Elimination Order Impact:

  • Good order: Results in small cliques and efficient inference.

  • Bad order: Results in large cliques and exponential complexity.

5. Treewidth

Definition:

Formula:
Treewidth = min_over_orders(max_clique_size) - 1

Finding Treewidth:

  • Try different elimination orders.

  • Find the smallest possible maximum clique.

  • Subtract 1 from the result.

6. Factor Graphs

Conversion from Bayesian Network:

  • Create a factor node for each Conditional Probability Table (CPT).

  • Connect variables to their respective factors.

Example:

Formula:
P(X₁)P(X₂)P(X₃|X₁,X₂)P(X₄|X₃)P(X₅|X₂) → Factors: f₁(X₁), f₂(X₂), f₁₂₃(X₁,X₂,X₃), f₃₄(X₃,X₄), f₂₅(X₂,X₅)

7. Parameter Learning (MLE)

Gaussian MLE:

Formula:
μ̂ = (1/N) Σ Xᵢ
σ̂² = (1/N) Σ (Xᵢ - μ̂)²

Linear Gaussian:

Formula:
X₃ ~ N(w₀ + w₁X₁ + w₂X₂, σ²)
Solve: A𝐰 = 𝐛 where Aᵢⱼ = Σ XᵢXⱼ, bᵢ = Σ X₃Xᵢ

8. Hidden Markov Models (HMMs)

Joint Probability:

Formula:
P(X, Y) = P(X₁) Π P(Xₜ | Xₜ₋₁) Π P(Yₜ | Xₜ)

With Additional Potentials:

Formula:
P(X, Y, Z) = P(X₁) Π P(Xₜ | Xₜ₋₁) Π P(Yₜ | Xₜ) Π ψ(Xₜ, Zₜ)

9. Key Probability Rules

Conditional Probability:

Formula:
P(A | B) = P(A, B) / P(B)

Chain Rule:

Formula:
P(A, B, C) = P(A) P(B | A) P(C | A, B)

Marginalization:

Formula:
P(A) = Σ_{B, C} P(A, B, C)

10. Common Patterns and Tricks

V-Structure (Collider):

  • Creates dependence when observed.

  • X → Z ← Y: X ⟂ Y but X ⟂̸ Y | Z.

Explaining Away:

  • Occurs when there are multiple causes for one effect.

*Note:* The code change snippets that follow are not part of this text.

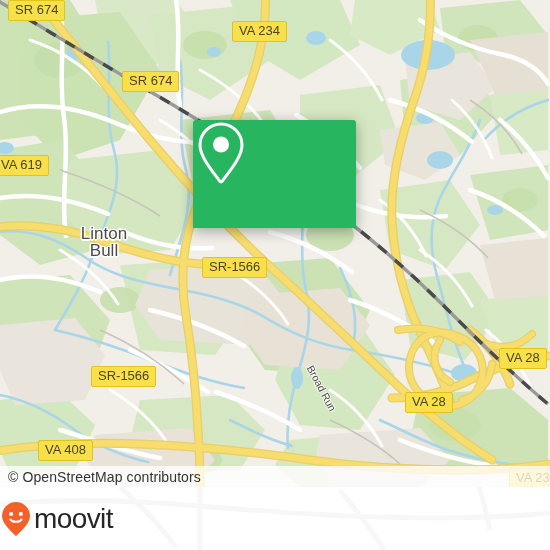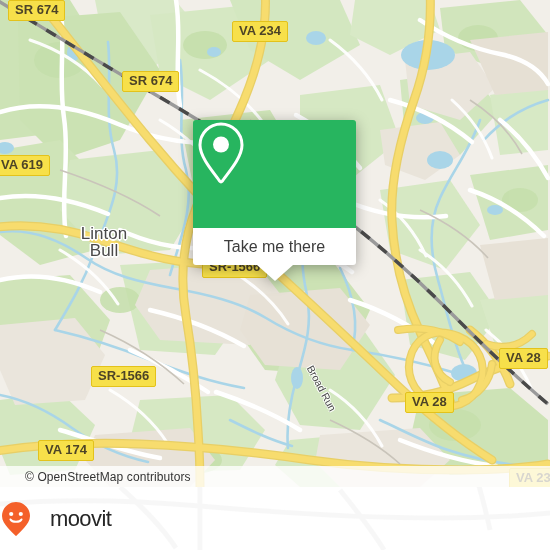"SR 674" .shield { font-weight: bold -> normal }
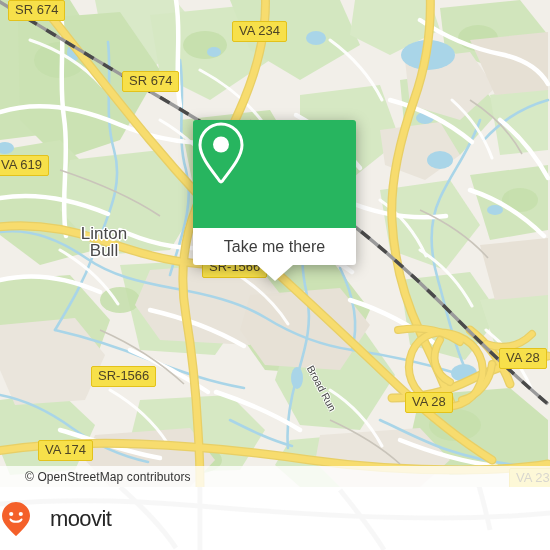"Take me there" div { html: <div> <span>Take me there</span> <div></div> </div> -> none }
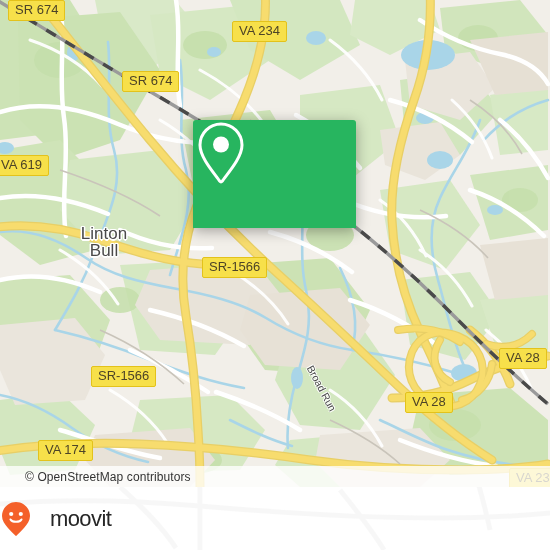"VA 174" div.shield { text: 174 -> 408 }
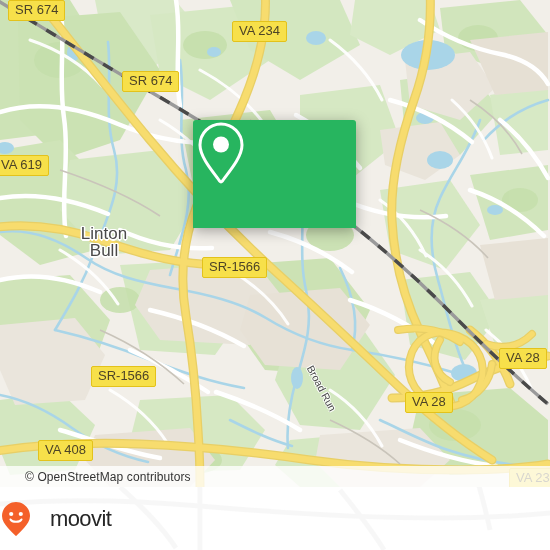"© OpenStreetMap contributors" #attrib span { font-size: 12px -> 14px; margin-left: 17px -> none }
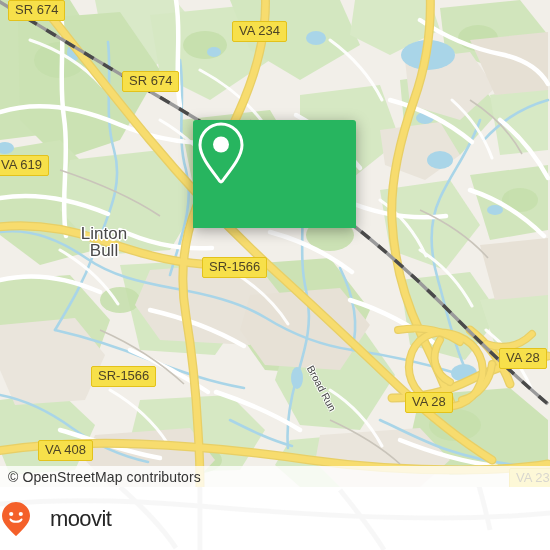"moovit" #brand-word { font-size: 22px -> 28px; margin-left: 16px -> none }
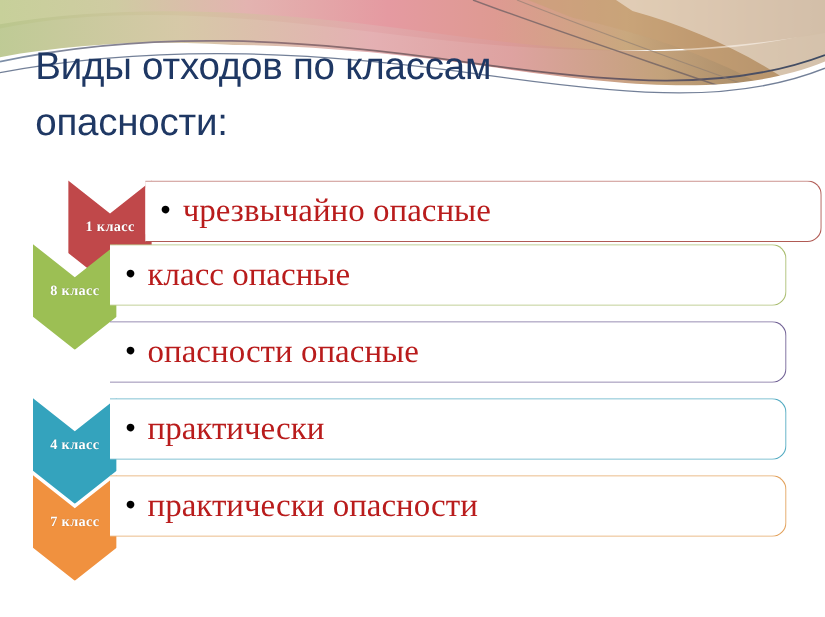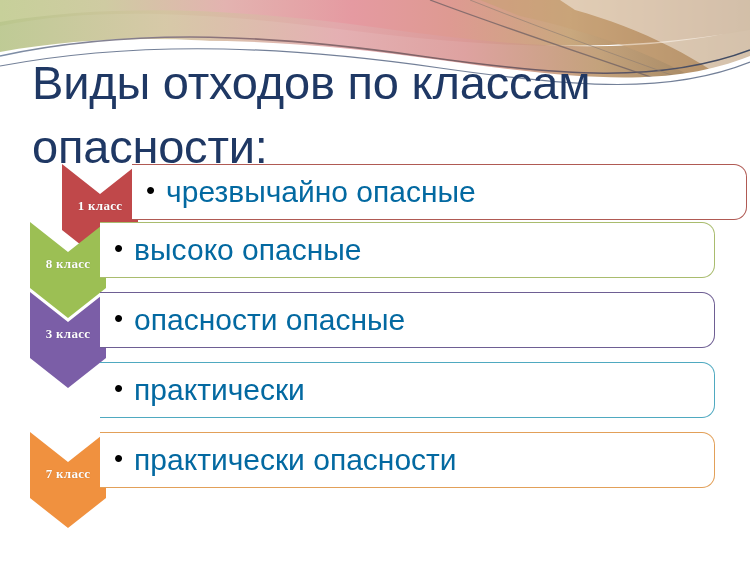"Виды отходов по классам" #title { font-size: 47px -> 35px; line-height: 64px -> 51px; top: 51px -> 35px }
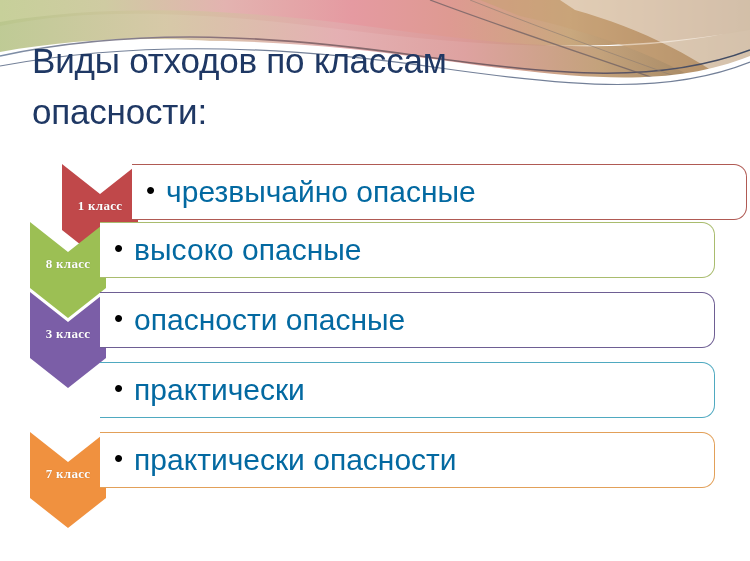"чрезвычайно опасные" .row-text { color: #0369a1 -> #b91c1c; font-family: Liberation Sans, sans-serif -> Liberation Serif, serif }
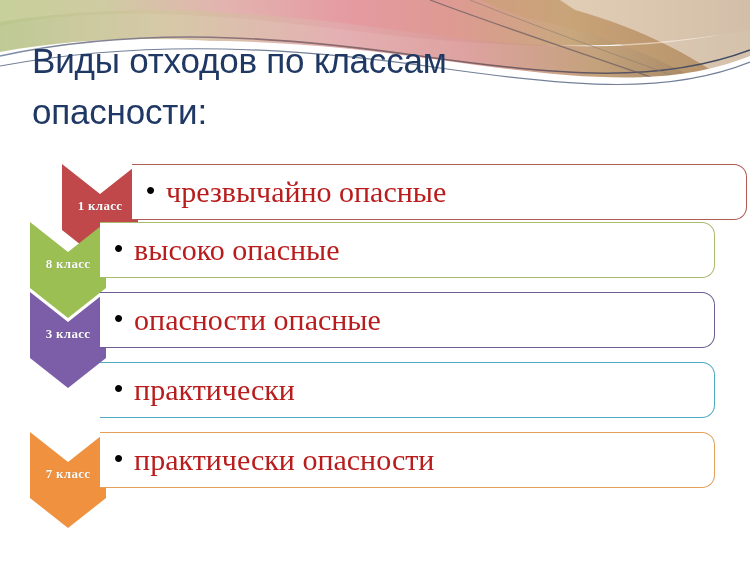"высоко опасные" span.row-text { text: высоко -> класс }
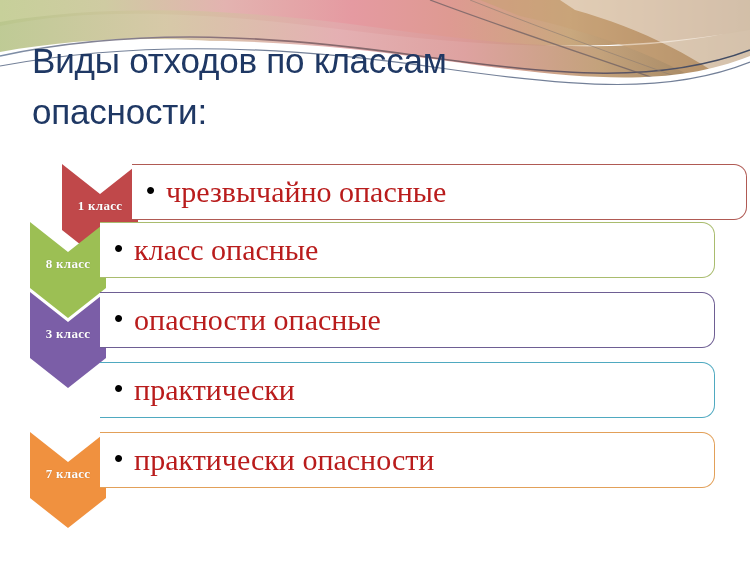"3 класс" div.chevron { html: <div> <svg> <polygon></polygon> </svg> <div>3 класс</div> </div> -> none }
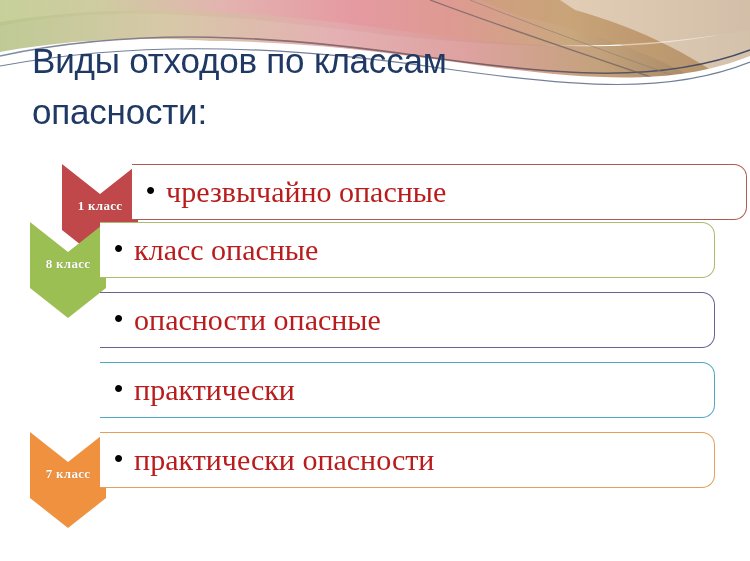"4 класс" div.chevron { html: none -> <div> <svg> <polygon></polygon> </svg> <div>4 класс</div> </div> }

  • Observing the effect makes the causes dependent on each other.

D-separation Quick Check:

  1. Identify all paths between variables.

  2. Check if any path is unblocked.

  3. If all paths are blocked, the variables are independent.

Factorization Simplification:
Use conditional independence to reduce expressions:

Formula:
P(A | B, C) = P(A | B) if A ⟂ C | B